I have tried to disassemble their implementation and re-implement it on my own, so take the following with a grain of salt. Let's say we have a time-discrete time-series and we wish to extract change points, in particular the (most likely) number of change points and their location. For now, we are interested in change points in the mean of the time-series rather than changes in the variance, so let's assume the variance remains constant across the entire time series.

We start with a time-series with three segments (means: 1, 2, and 3) and two change points at locations 50, 100, respectively.

import numpy as np
import pymc3 as pm

signal = np.concatenate([
   np.full((50,), 1.0), 
   np.full((50,), 2.0), 
   np.full((50,), 3.0)
])

First, we transform our time-series into something that describes change in the time-series, so we compute something like the gradient for each point.

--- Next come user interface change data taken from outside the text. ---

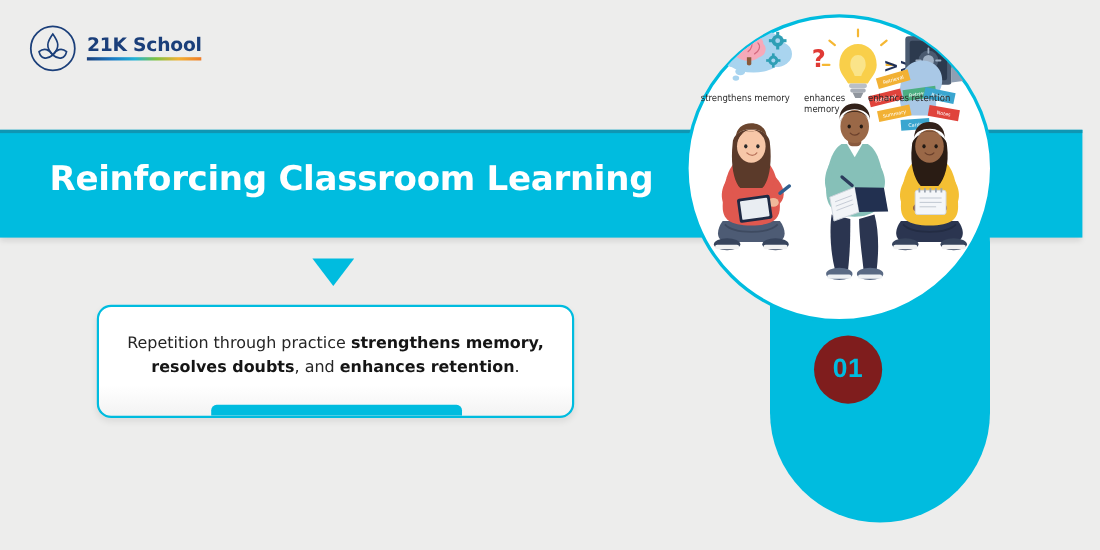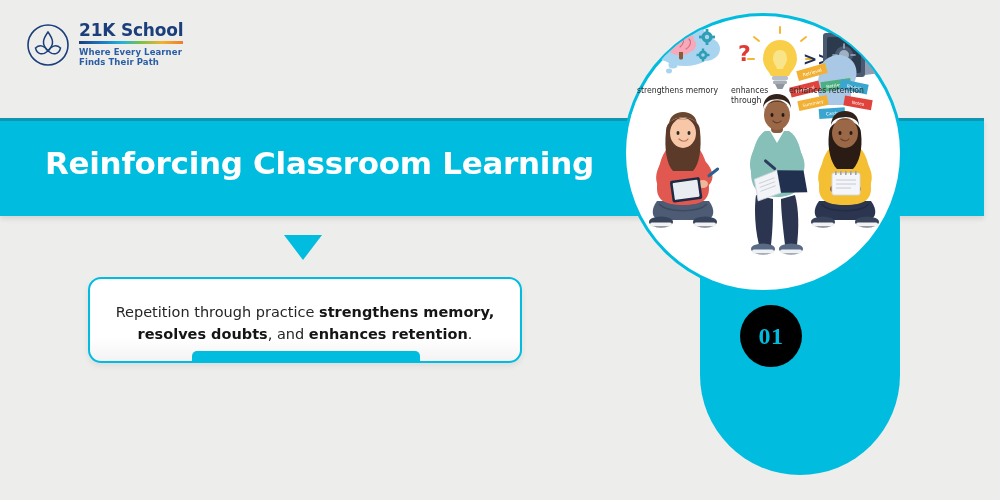"Where Every Learner" div { html: <div> <div>Where Every Learner</div> <div>Finds Their Path</div> </div> -> none }
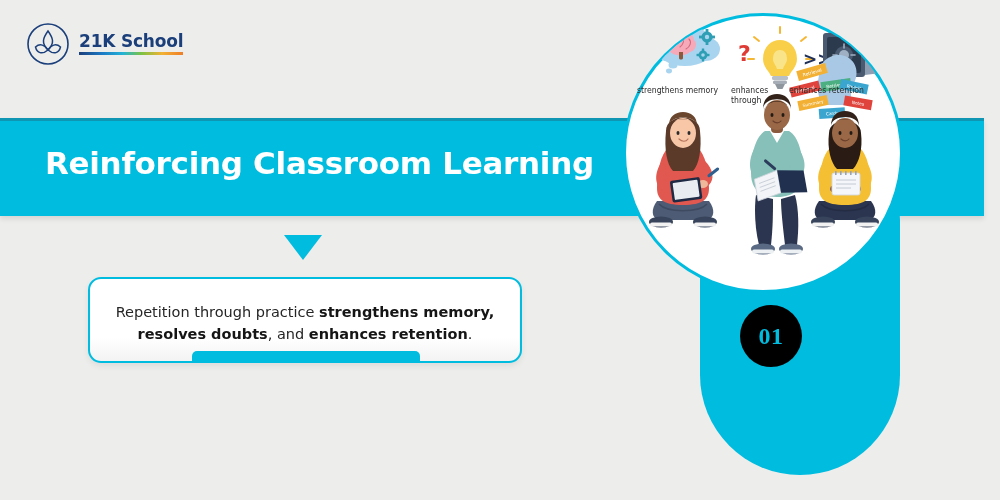"through" div { text: through -> memory }
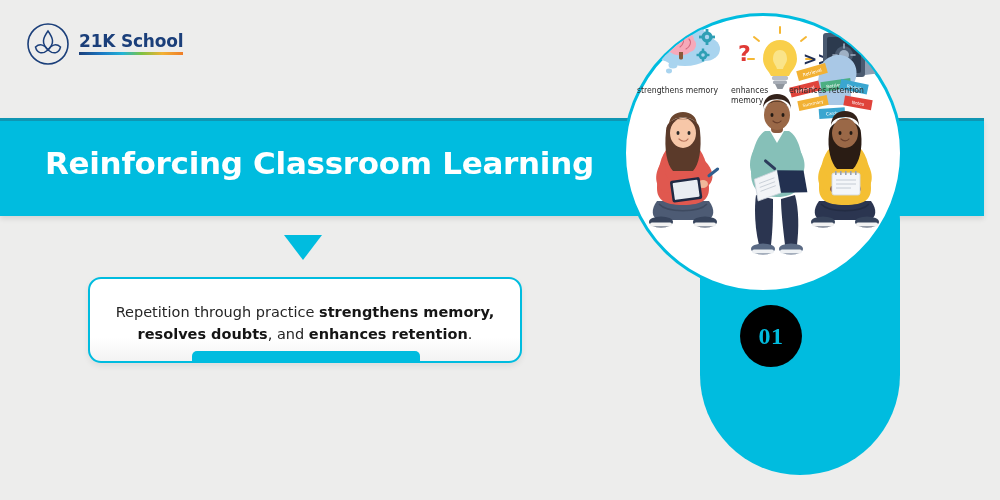"Repetition through practice strengthens" #card { height: 86px -> 103px }
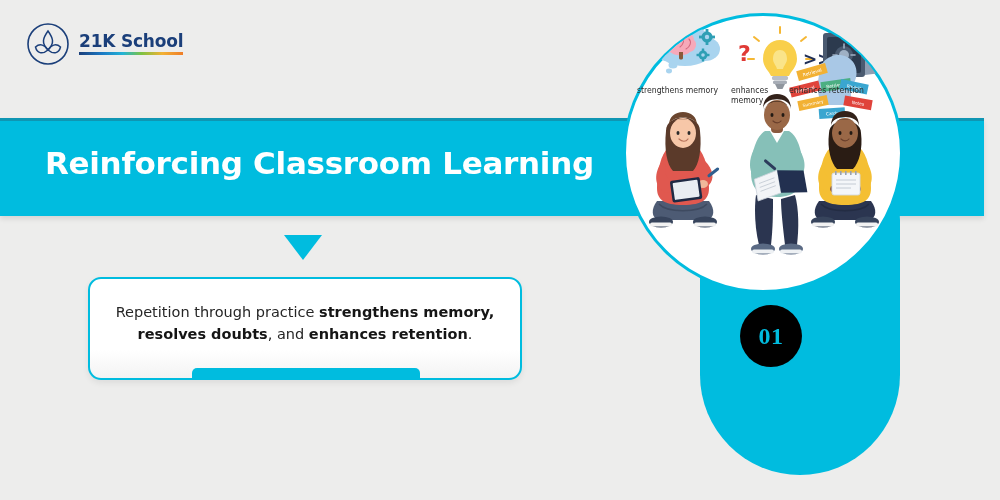"01" #badge { background: #000000 -> #7f1d1d; font-family: Liberation Serif, serif -> Liberation Sans, sans-serif }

growth = np.abs(np.gradient(signal))
growth = growth / np.sum(growth) #normalize

From here, we can conceive growth as a measure of how much change is attributed to each point in time. Or, more mathematically, as the empirical density function of the probability that a time point is actually a change point. In our small example, the density function has two modes at 50 and 100.

You can now try to model the transformed data with a mixture model. The simplest approach would be to test mixture models with 1...k components and figure out the best fit with something like the Elbow method. Since we do not know/want to specify the number of change points (or components, in this context), you can resort to truncated mixture models as described in the comments above. You might want to start with something like this:

K = 15 # at most 15 components
N = growth.shape[0]

with pm.Model():

   # mixture model weights
   w = pm.Dirichlet('w', np.ones(K))

   component = pm.Categorical('component', w, shape=N)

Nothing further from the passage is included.